Ultimately, it's not the matter of if, but when, which is why we're working to get ahead of this opportunity to position Clearfield for more disruptive growth as we look to successfully transition our Coming of Age period to enter a new stage and level of growth.
Turning to slide 14. Fiscal Q2 2019 represented another solid step in our Coming of Age plan as we continued to experience growth in our key markets while positioning Clearfield closer towards the growth opportunities that we can serve as the true inflection point in our business.
On that note, I wanted to quickly reflect on the 1-year anniversary of the Active Cabinet acquisition because it's not only contributing to our growth today, but with our new FieldSmart active cabinet line, is actually forming the blueprint for the future active cabinets that will support the proliferation of 5G. From all angles, the acquired active cabinets have met our expectations and in some instances, such as in our international markets, have even exceeded it.

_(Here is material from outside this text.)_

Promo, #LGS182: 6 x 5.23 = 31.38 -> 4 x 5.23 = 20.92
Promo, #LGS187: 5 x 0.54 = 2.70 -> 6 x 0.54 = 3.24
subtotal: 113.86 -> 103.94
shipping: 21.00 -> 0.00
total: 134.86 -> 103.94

With our first half financial performance and robust backlog, 2019 is shaping up to become a strong year for Clearfield consistent with what we expected when we started the year. Given these factors, we are reiterating our full year guidance for $83 million to $87 million of revenue, 37% to 38% in gross margins, 31% to 33% operating expenses as a percentage of revenue and 3% to 5% net income as a percentage of revenue.
And with that, we're ready to open the call for your questions. Operator?

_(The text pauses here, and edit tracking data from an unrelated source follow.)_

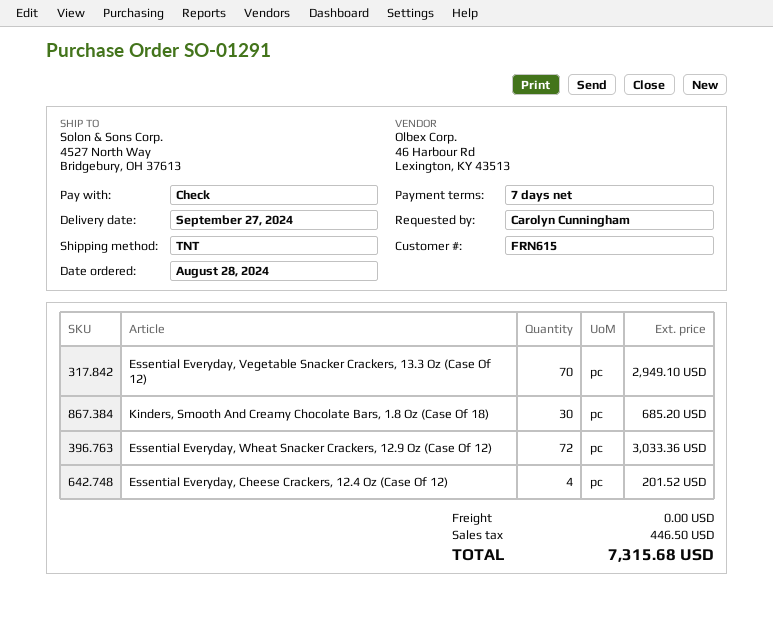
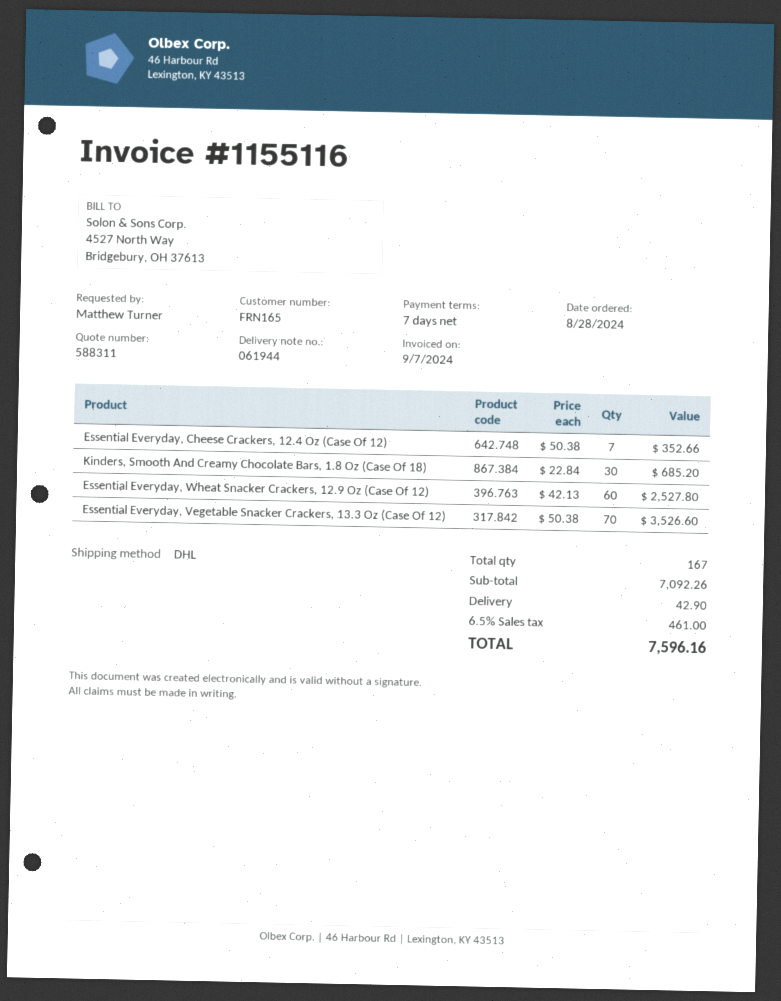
customer number: FRN615 -> FRN165
ordered by: Carolyn Cunningham -> Matthew Turner
shipping method: TNT -> DHL
Essential Everyday, Vegetable Snacker Crackers, 13.3 Oz (Case Of 12): 70 for 2949.10 -> 70 for 3526.60
Essential Everyday, Wheat Snacker Crackers, 12.9 Oz (Case Of 12): 72 for 3033.36 -> 60 for 2527.80
Essential Everyday, Cheese Crackers, 12.4 Oz (Case Of 12): 4 for 201.52 -> 7 for 352.66
shipping: 0.00 -> 42.90
tax: 446.50 -> 461.00
total: 7315.68 -> 7596.16

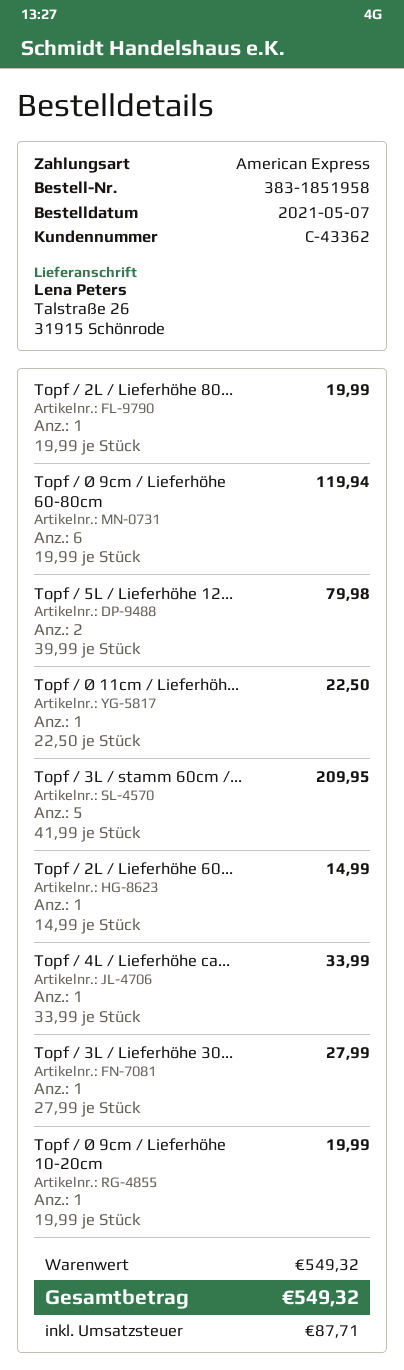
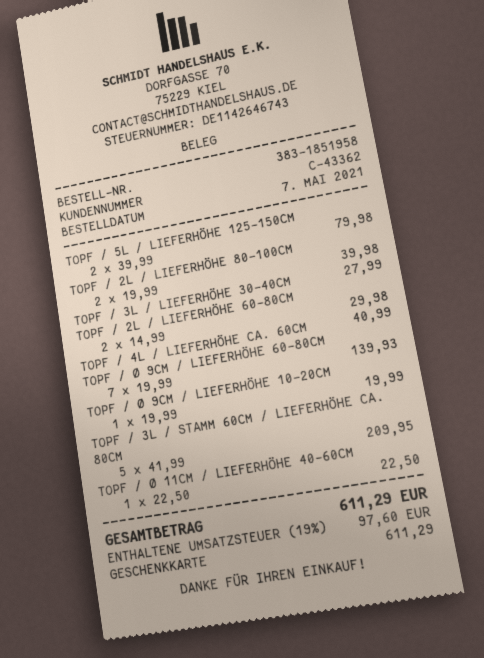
payment method: American Express -> gift card
Topf / 2L / Lieferhöhe 80...: 1 x 19.99 = 19.99 -> 2 x 19.99 = 39.98
Topf / Ø 9cm / Lieferhöhe 60-80cm: 6 x 19.99 = 119.94 -> 7 x 19.99 = 139.93
Topf / 2L / Lieferhöhe 60...: 1 x 14.99 = 14.99 -> 2 x 14.99 = 29.98
Topf / 4L / Lieferhöhe ca...: 1 x 33.99 = 33.99 -> 1 x 40.99 = 40.99
tax: 87.71 -> 97.60
total: 549.32 -> 611.29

[Operator Instructions] Our first question comes from Tim Savageaux with Northland Capital Markets.
Hey, good afternoon and congrats on the strong results. I wanted to focus on kind of your comments towards the end there around 5G. And you mentioned it's sort of a when, not if. I guess, I want to try and drill down a little bit more on the when at least, from Clearfield's perspective. So as you assess this opportunity, I wondered if you could maybe talk with any greater degree of specificity about what sort of deployment scenarios would represent opportunities for Clearfield? What if anything you need to do from a new product perspective? And whether we might expect something in terms of revenue contribution that we could associate with 5G in fiscal '20? And I will follow up from there.

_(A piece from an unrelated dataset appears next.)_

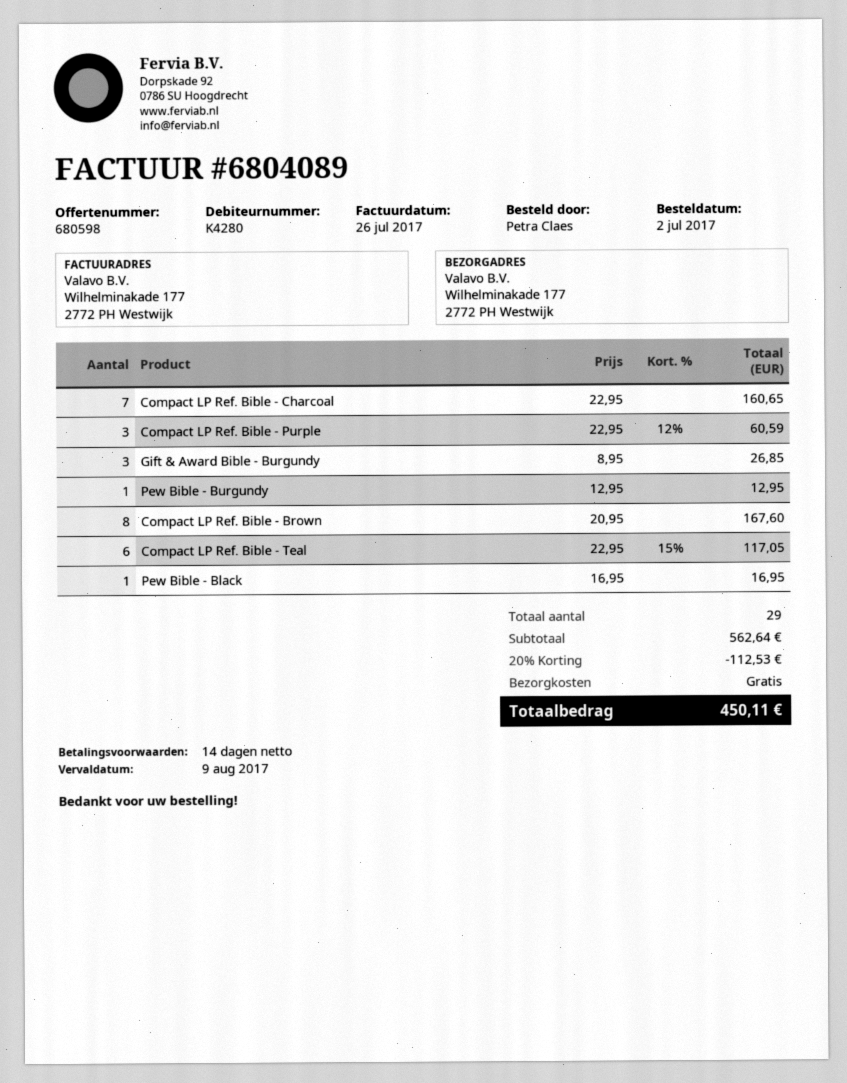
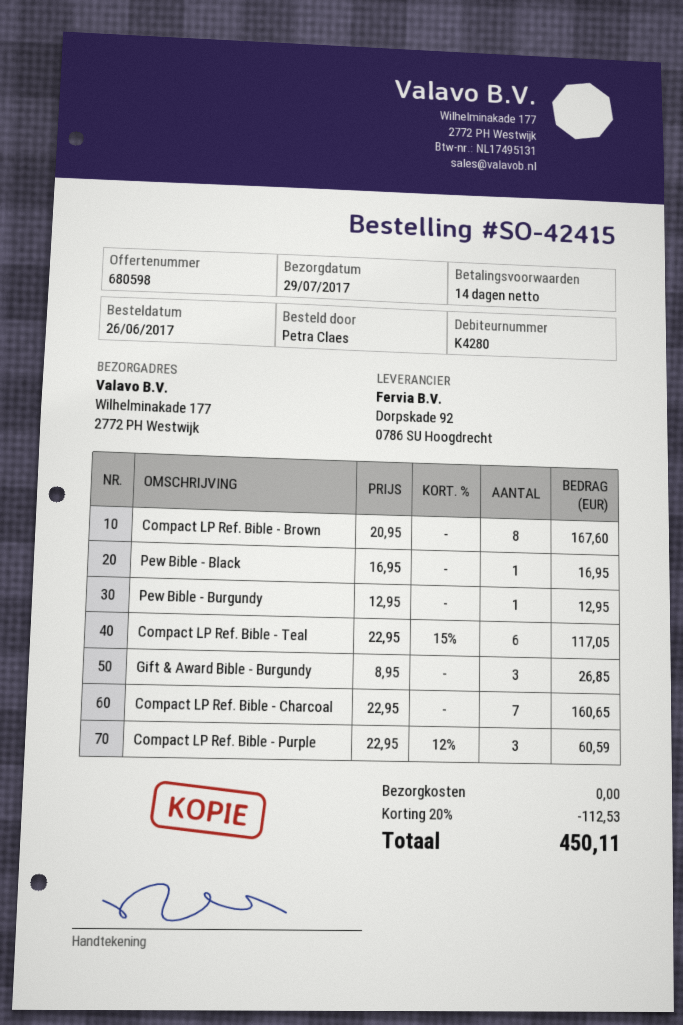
order date: 2017-07-02 -> 2017-06-26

Okay. All right. Thanks, Tim. I was at a 5G event about two weeks ago in New York and there were about 100 of us there and it was an interesting dialog because there were executives there from AT&T and Verizon, there were some planners from Comcast and Spectrum, there were contractors and other engineers, Tim, and there was a real disagreement across the 100 people that were there as to what to expect and how long this is actually going to take.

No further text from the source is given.